***** RECORD EXTRACTS

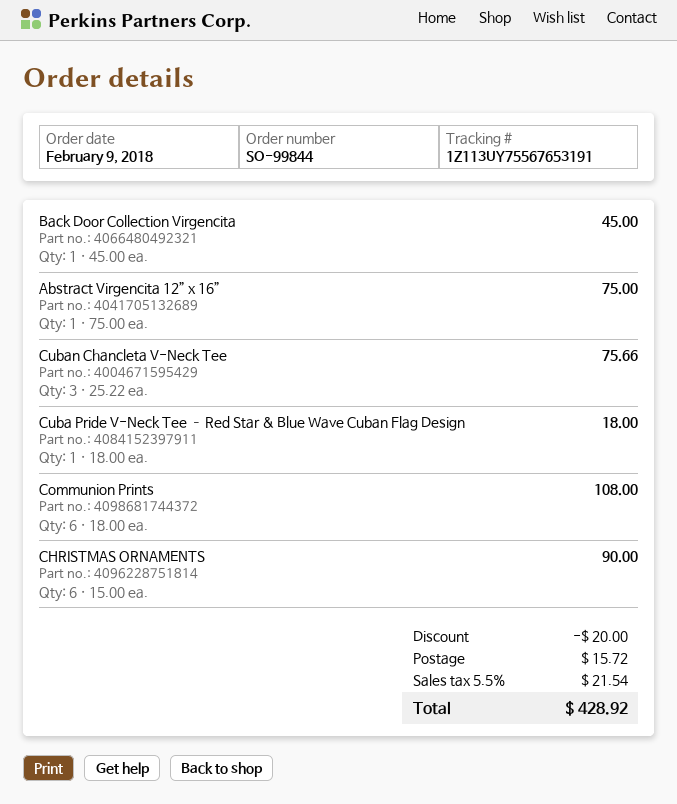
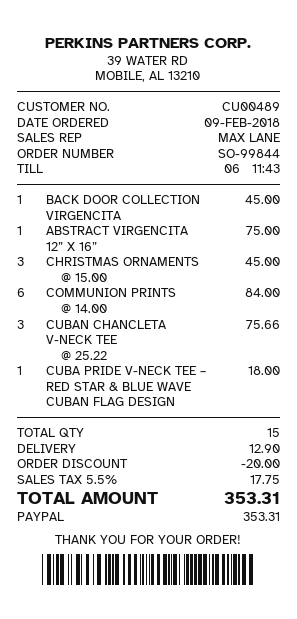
Communion Prints: 6 x 18.00 = 108.00 -> 6 x 14.00 = 84.00
CHRISTMAS ORNAMENTS: 6 x 15.00 = 90.00 -> 3 x 15.00 = 45.00
shipping: 15.72 -> 12.90
tax: 5.5% = 21.54 -> 5.5% = 17.75
total: 428.92 -> 353.31

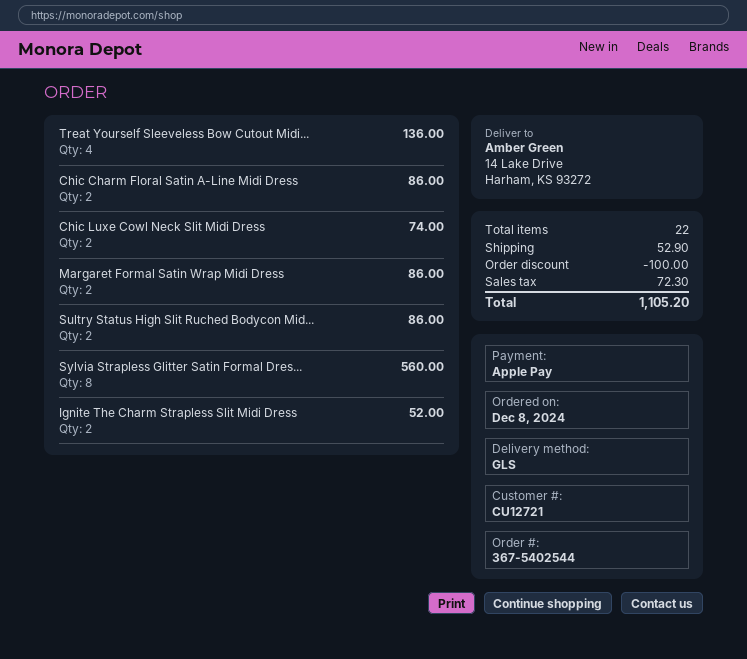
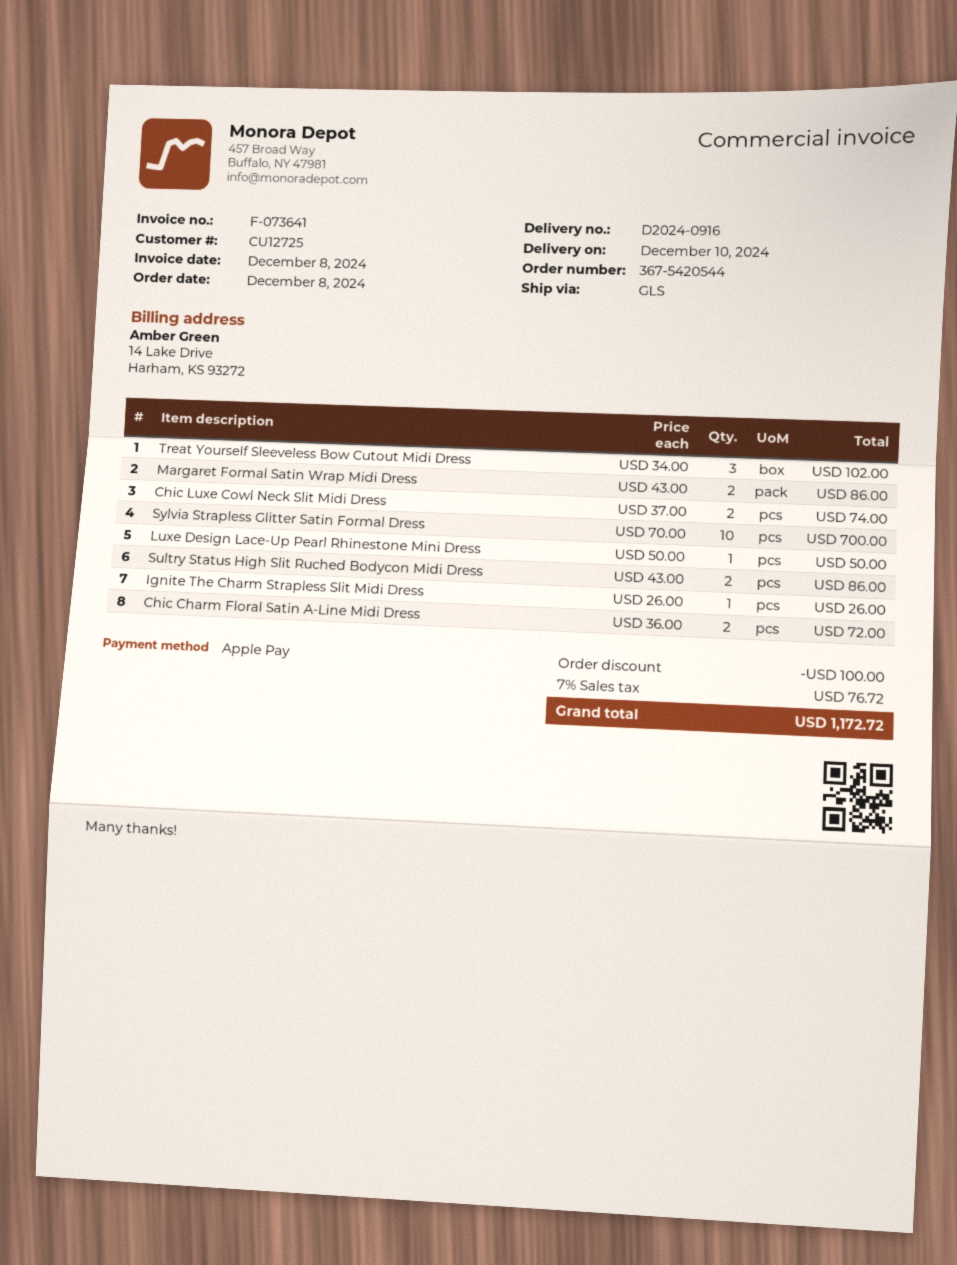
order number: 367-5402544 -> 367-5420544
customer number: CU12721 -> CU12725
Treat Yourself Sleeveless Bow Cutout Midi...: 4 for 136.00 -> 3 for 102.00
Chic Charm Floral Satin A-Line Midi Dress: 2 for 86.00 -> 2 for 72.00
Sylvia Strapless Glitter Satin Formal Dres...: 8 for 560.00 -> 10 for 700.00
Ignite The Charm Strapless Slit Midi Dress: 2 for 52.00 -> 1 for 26.00
Luxe Design Lace-Up Pearl Rhinestone Mini Dress: none -> 1 for 50.00
shipping: 52.90 -> none
tax: 72.30 -> 76.72
total: 1105.20 -> 1172.72

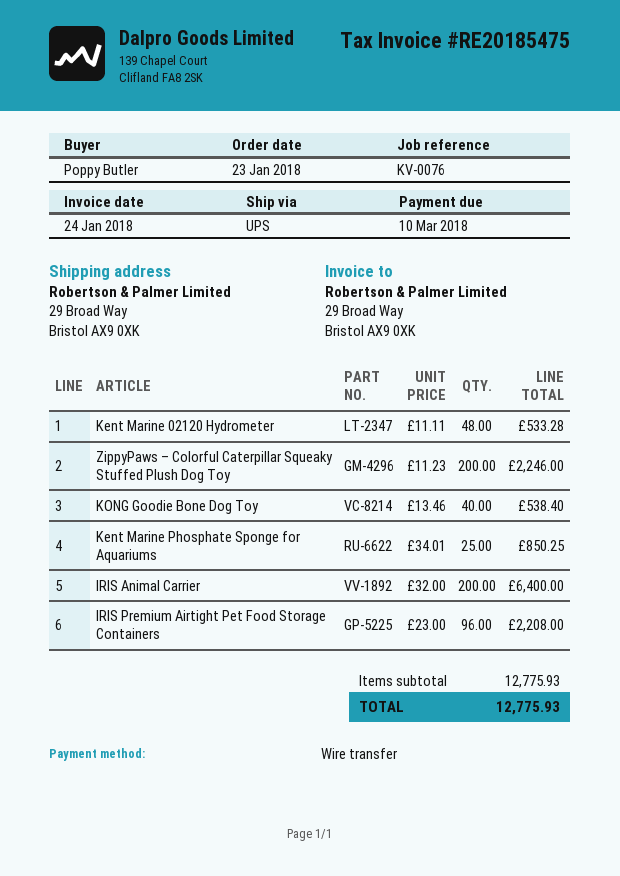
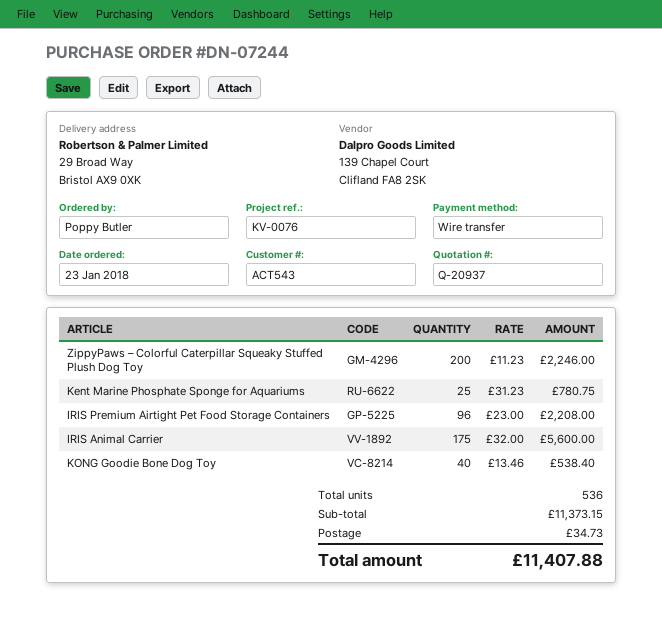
Kent Marine 02120 Hydrometer: 48 x 11.11 = 533.28 -> none
Kent Marine Phosphate Sponge for Aquariums: 25 x 34.01 = 850.25 -> 25 x 31.23 = 780.75
IRIS Animal Carrier: 200 x 32.00 = 6400.00 -> 175 x 32.00 = 5600.00
subtotal: 12775.93 -> 11373.15
shipping: none -> 34.73
total: 12775.93 -> 11407.88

**********

> _WORK ITEM_: Word for word, restate each line above, minus its pictures.

> _RESPONSE AREA_:
Communion Prints: 6 x 18.00 = 108.00 -> 6 x 14.00 = 84.00
CHRISTMAS ORNAMENTS: 6 x 15.00 = 90.00 -> 3 x 15.00 = 45.00
shipping: 15.72 -> 12.90
tax: 5.5% = 21.54 -> 5.5% = 17.75
total: 428.92 -> 353.31

order number: 367-5402544 -> 367-5420544
customer number: CU12721 -> CU12725
Treat Yourself Sleeveless Bow Cutout Midi...: 4 for 136.00 -> 3 for 102.00
Chic Charm Floral Satin A-Line Midi Dress: 2 for 86.00 -> 2 for 72.00
Sylvia Strapless Glitter Satin Formal Dres...: 8 for 560.00 -> 10 for 700.00
Ignite The Charm Strapless Slit Midi Dress: 2 for 52.00 -> 1 for 26.00
Luxe Design Lace-Up Pearl Rhinestone Mini Dress: none -> 1 for 50.00
shipping: 52.90 -> none
tax: 72.30 -> 76.72
total: 1105.20 -> 1172.72

Kent Marine 02120 Hydrometer: 48 x 11.11 = 533.28 -> none
Kent Marine Phosphate Sponge for Aquariums: 25 x 34.01 = 850.25 -> 25 x 31.23 = 780.75
IRIS Animal Carrier: 200 x 32.00 = 6400.00 -> 175 x 32.00 = 5600.00
subtotal: 12775.93 -> 11373.15
shipping: none -> 34.73
total: 12775.93 -> 11407.88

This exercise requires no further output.